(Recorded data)
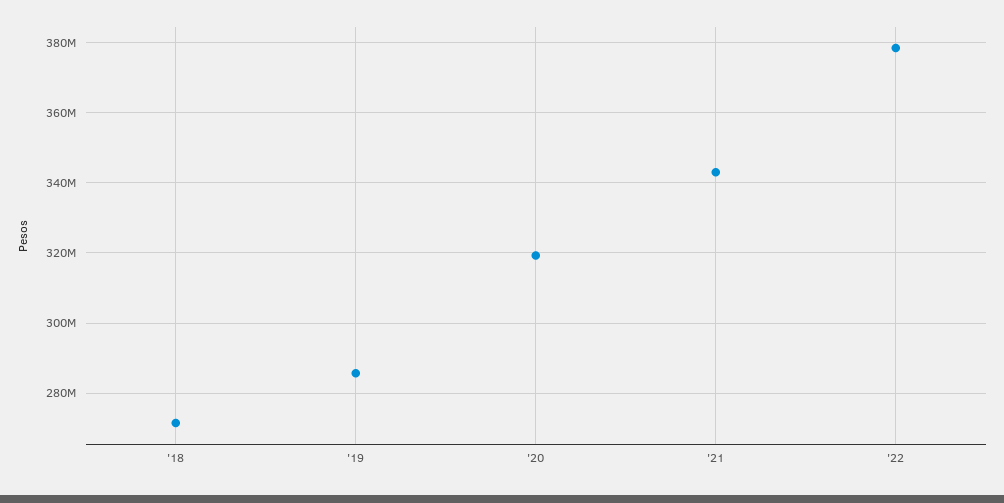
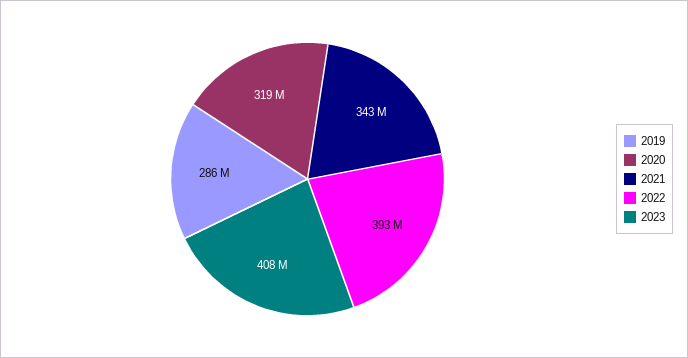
'18: 272000000 -> none
'22: 378000000 -> 393000000
2023: none -> 408000000

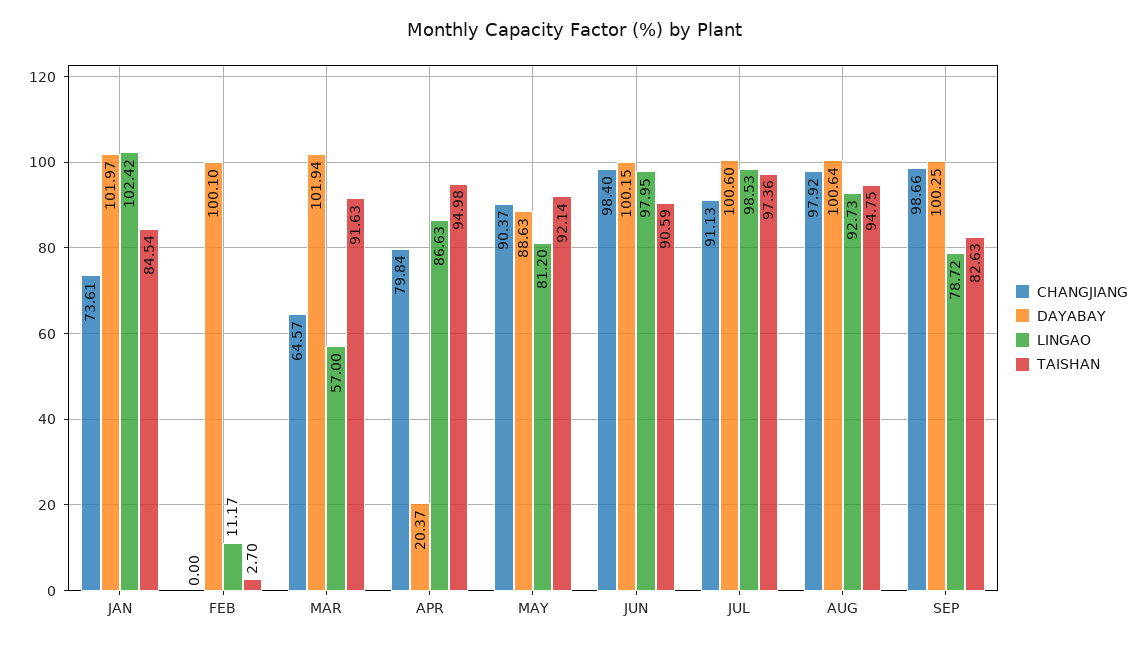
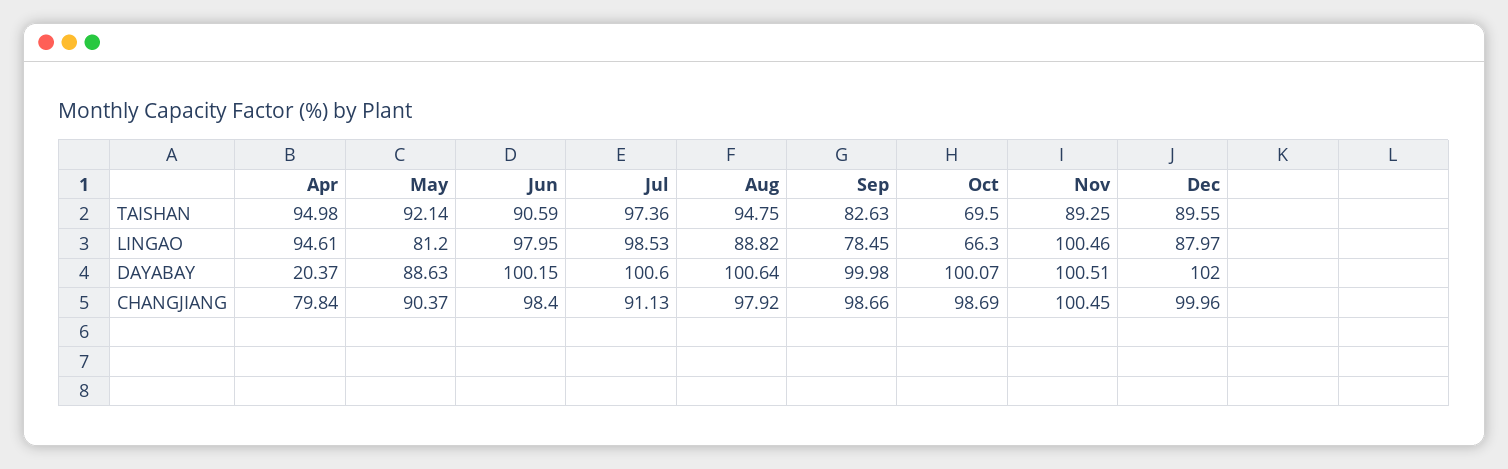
CHANGJIANG, JAN: 73.61 -> none
DAYABAY, JAN: 101.97 -> none
LINGAO, JAN: 102.42 -> none
TAISHAN, JAN: 84.54 -> none
CHANGJIANG, FEB: 0 -> none
DAYABAY, FEB: 100.1 -> none
LINGAO, FEB: 11.17 -> none
TAISHAN, FEB: 2.7 -> none
CHANGJIANG, MAR: 64.57 -> none
DAYABAY, MAR: 101.94 -> none
LINGAO, MAR: 57 -> none
TAISHAN, MAR: 91.63 -> none
LINGAO, APR: 86.63 -> 94.61
LINGAO, AUG: 92.73 -> 88.82
DAYABAY, SEP: 100.25 -> 99.98
LINGAO, SEP: 78.72 -> 78.45
TAISHAN, Oct: none -> 69.5
TAISHAN, Nov: none -> 89.25
TAISHAN, Dec: none -> 89.55
LINGAO, Oct: none -> 66.3
LINGAO, Nov: none -> 100.46
LINGAO, Dec: none -> 87.97
DAYABAY, Oct: none -> 100.07
DAYABAY, Nov: none -> 100.51
DAYABAY, Dec: none -> 102
CHANGJIANG, Oct: none -> 98.69
CHANGJIANG, Nov: none -> 100.45
CHANGJIANG, Dec: none -> 99.96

■ WORK TO COMPLETE
Only the count is wanted. Find the lines of the records that include the word "DAYABAY" and state how many.

■ OUTPUT BELOW
7